Jammu & Kashmir High Court
Krishan Singh vs Jammu & Kashmir Bank Ltd on 14 August, 2025
Author: Sanjay Dhar
Bench: Sanjay Dhar
2025:JKLHC-JMU:2338 HIGH COURT OF JAMMU & KASHMIR AND LADAKH AT JAMMU Reserved on: 06.08.2025 Pronounced on: 14.08.2025 Case No.:- WP(C) No. 2794/2021 CM No. 9421/2021 Krishan Singh, age 61 years S/o Sh. Basant Singh R/o Village Pangali, Tehsil Nagrota, District Jammu .....Petitioner(s) Through: Mr. C.M. Koul, Sr. Advocate with Mr. A.R. Bhat, Advocate Vs 1. Jammu & Kashmir Bank Ltd. Through its Chairman, Corporate Office, Jammu/Srinagar 2. Secretary J&K Bank Ltd., Corporate Office, Jammu/Srinagar 3. Branch Manager, Jammu and Kashmir Bank, Branch Jagti Township, Nagrota, Jammu 4. Ram Pal S/o Late. Bansi Lal R/o Pangali, Nagrota, Jammu ..... Respondent(s) Through: Mr. Sidhant Gupta, Advocate 2025:JKLHC-JMU:2338 2 WP(C) No. 2794/2021 Coram: HON'BLE MR. JUSTICE SANJAY DHAR, JUDGE JUDGEMENT
1. The petitioner, through the medium of the present petition,
has sought a mandamus upon the respondents to refund an
amount of Rs. 46,000/- into his account maintained with
J&K Bank, Branch Jagti, Township, Nagrota Jammu
(hereinafter to be referred to as the respondent-Bank).
2. As per the case of the petitioner, he had stood as guarantor
for repayment of loan of Rs. 70,000/- availed by respondent
No. 4 from the respondent-Bank pursuant whereto, the
amount of loan was released in favour of the respondent No.

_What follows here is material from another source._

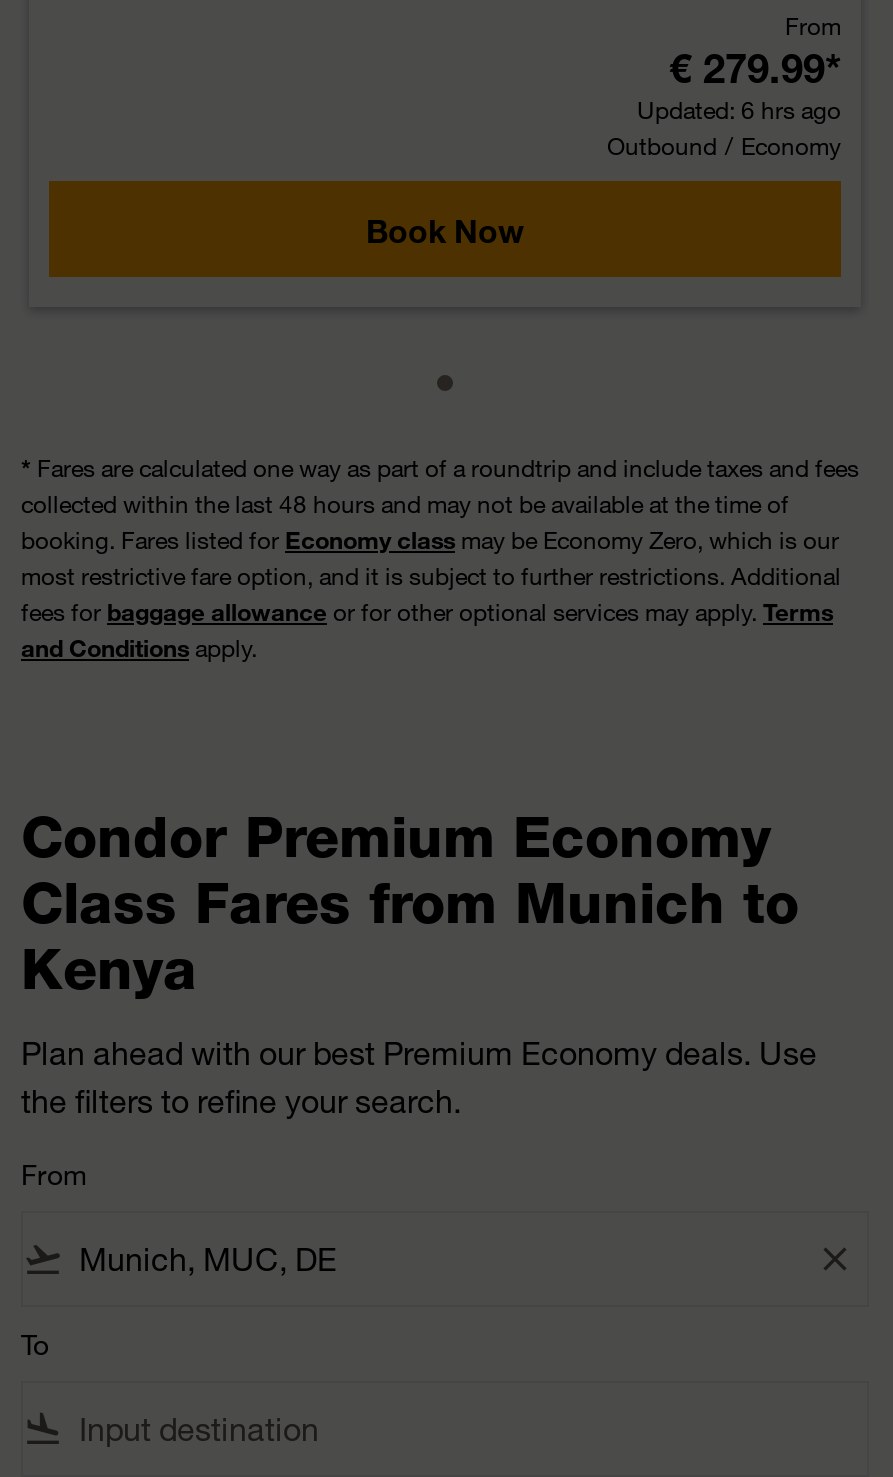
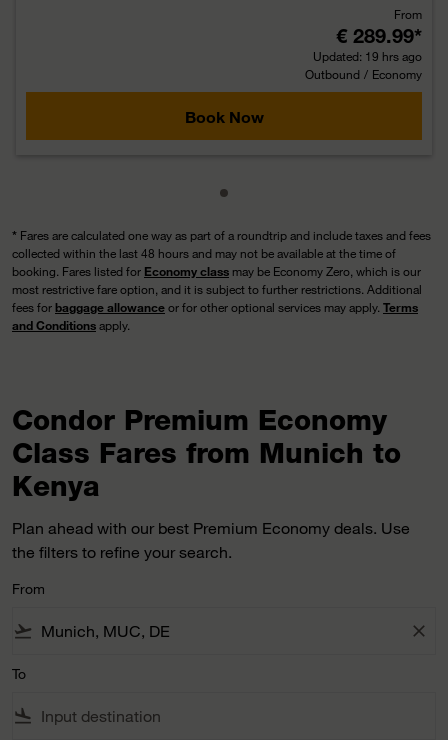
- € 279.99*
+ € 289.99*

- Updated: 6 hrs ago
+ Updated: 19 hrs ago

4. However, the said respondent, it seems, did not repay the
loan amount in full to the respondent-Bank.
3. It has been submitted that respondent-Bank, without any
authority and without adopting procedure established by law,
deducted an amount of Rs. 46,000/- from the bank account of
the petitioner in order to liquidate the unpaid loan of
respondent No. 4. It has further been submitted that the
respondent-Bank did not even inform the petitioner about
their aforesaid action. The petitioner is stated to have served a
legal notice upon the respondent-Bank, which was responded
to by the said Bank vide its communication dated 14.09.2021.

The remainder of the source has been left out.